Because of e-commerce and introduction of IT in the apparels trade, the buyer-customer relationships and the nature of apparels business are undergoing important changes. In all likelihood the role of buying-houses, which have traditionally been a crucial part in apparels business in Bangladesh will be significantly diminished. In future apparels trade retailer-producer direct contact will be the norm of the day. As a result, producers will be expected to take more responsibility in terms of design and quality of the apparels products. Bangladesh's current buying-house intermediated apparels trade will also need to take into account this evolving buyer-producer relationship. Consequently, the role of forward linkage and direct marketing channels is also becoming very important for Bangladesh's competitive presence in the global market.

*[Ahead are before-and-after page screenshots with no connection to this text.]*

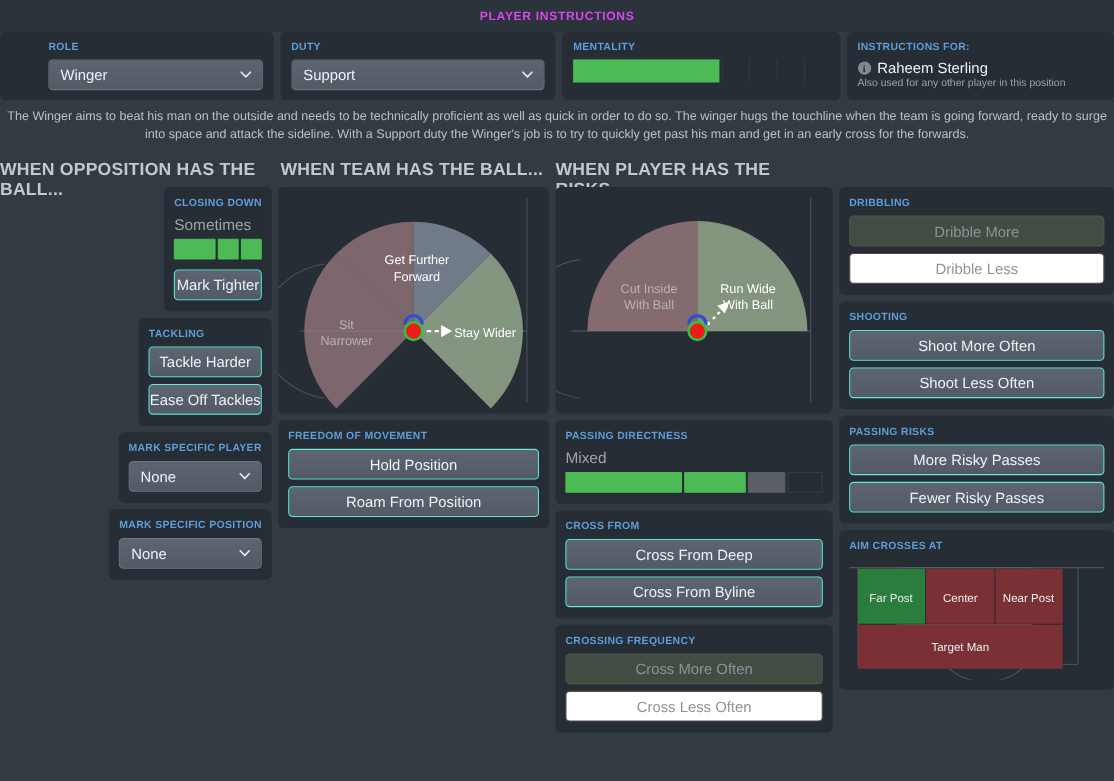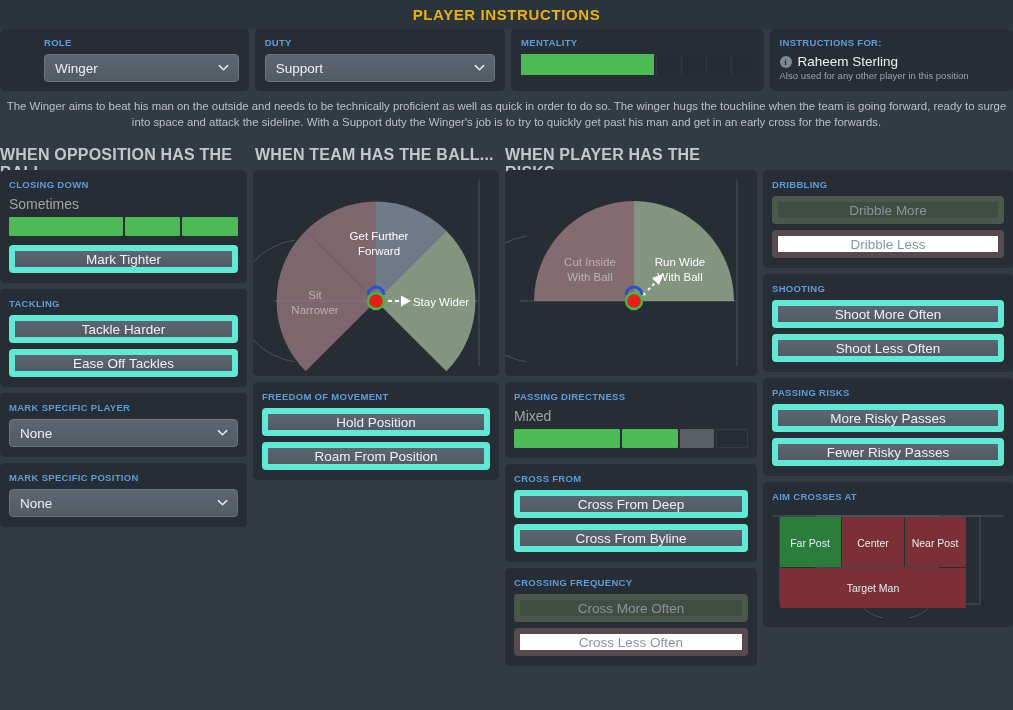--- a/index.html
+++ b/index.html
@@ -18,7 +18,7 @@
     display: flex; align-items: center; justify-content: center;
   }
   .topbar .title {
-    color: #eab308; font-size: 15px; font-weight: bold; letter-spacing: .6px; text-align: center;
+    color: #d946ef; font-size: 11px; font-weight: bold; letter-spacing: .6px; text-align: center;
   }
 
   

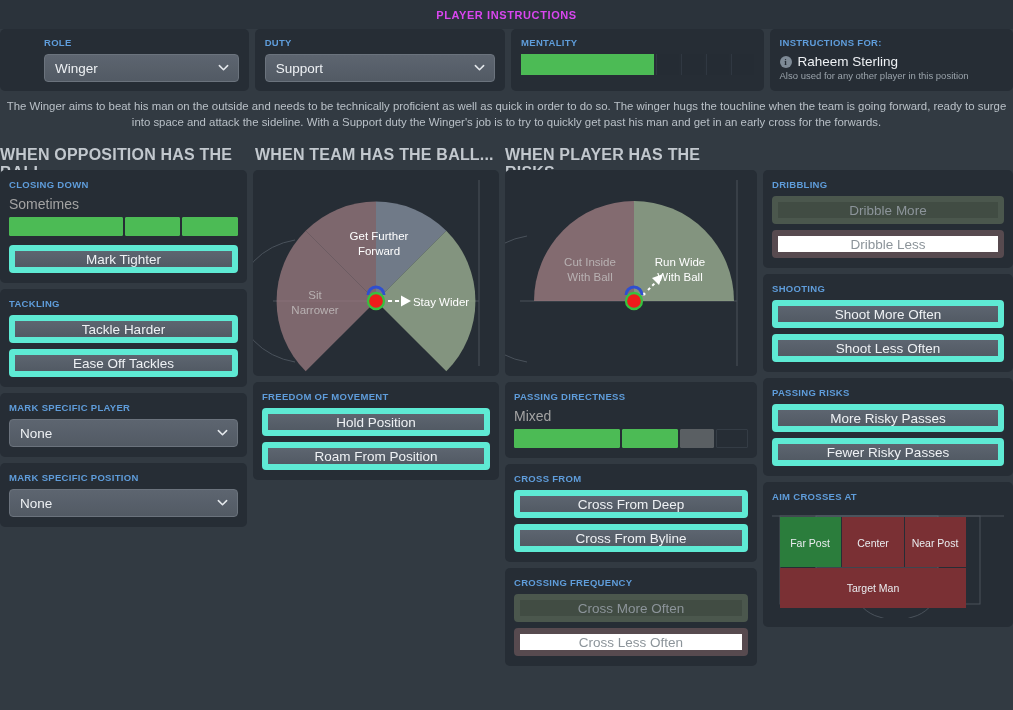--- a/index.html
+++ b/index.html
@@ -92,7 +92,7 @@
   
   .grid { display:flex; gap:6px; align-items:flex-start; }
   .col { display:flex; flex-direction:column; gap:6px; }
-  .col1 { width:247px; }
+  .col1 { width:247px;align-items:flex-end; }
   .col2 { width:246px; }
   .col3 { width:252px; }
   .col4 { width:250px; }

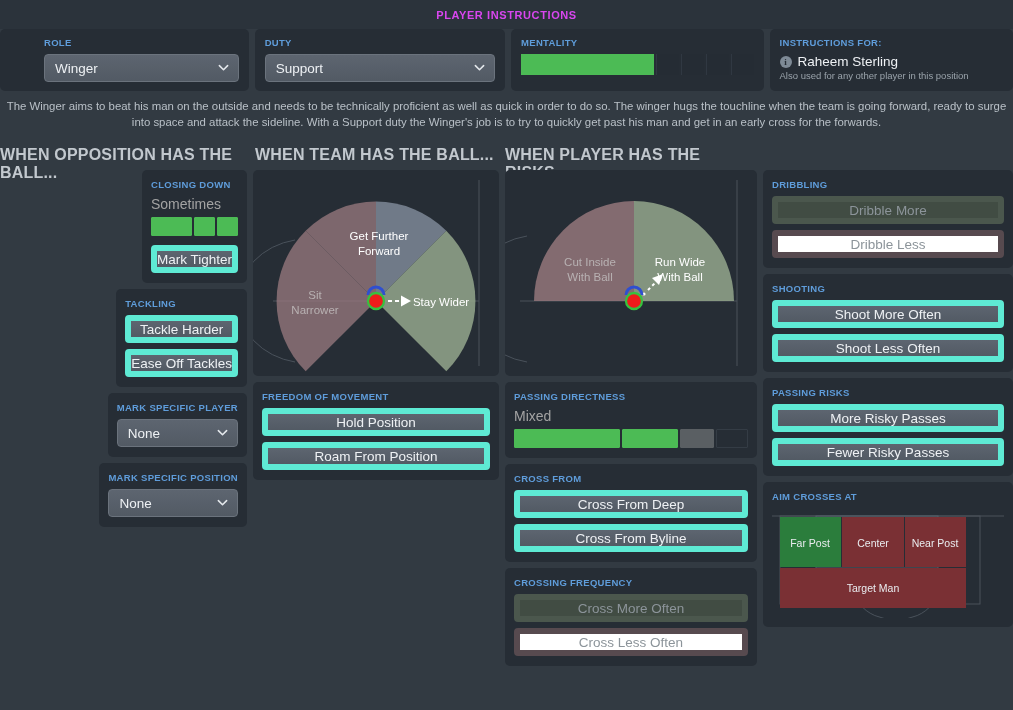--- a/index.html
+++ b/index.html
@@ -107,7 +107,7 @@
   .btn {
     height:28px; border-radius:4px;
     background: linear-gradient(#5d6570,#525a64);
-    border:6px solid #5eead4;
+    border:1px solid #5eead4;
     color:#eef1f4; font-size:13.5px;
     display:flex; align-items:center; justify-content:center;
     margin-top:6px;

Pressure on RMG units to comply with various standards, including environmental standards, security concerns of importing countries, Social Accounting standards such as SA-8000, are also expected to increase significantly. While these are likely to push up the cost of production, their non-compliance will mean that buyers will be reluctant to place orders with those factories. Thus, compliance issues are likely to become important for Bangladesh's e-o RMG units, and this is likely to increase the cost of doing business in apparels.

The upshot of the above discussion is that there are other important factors at play, along with quota-derestriction. The impact of all these factors will come into play from the beginning of 2005, and gradually unfold over the subsequent months and years.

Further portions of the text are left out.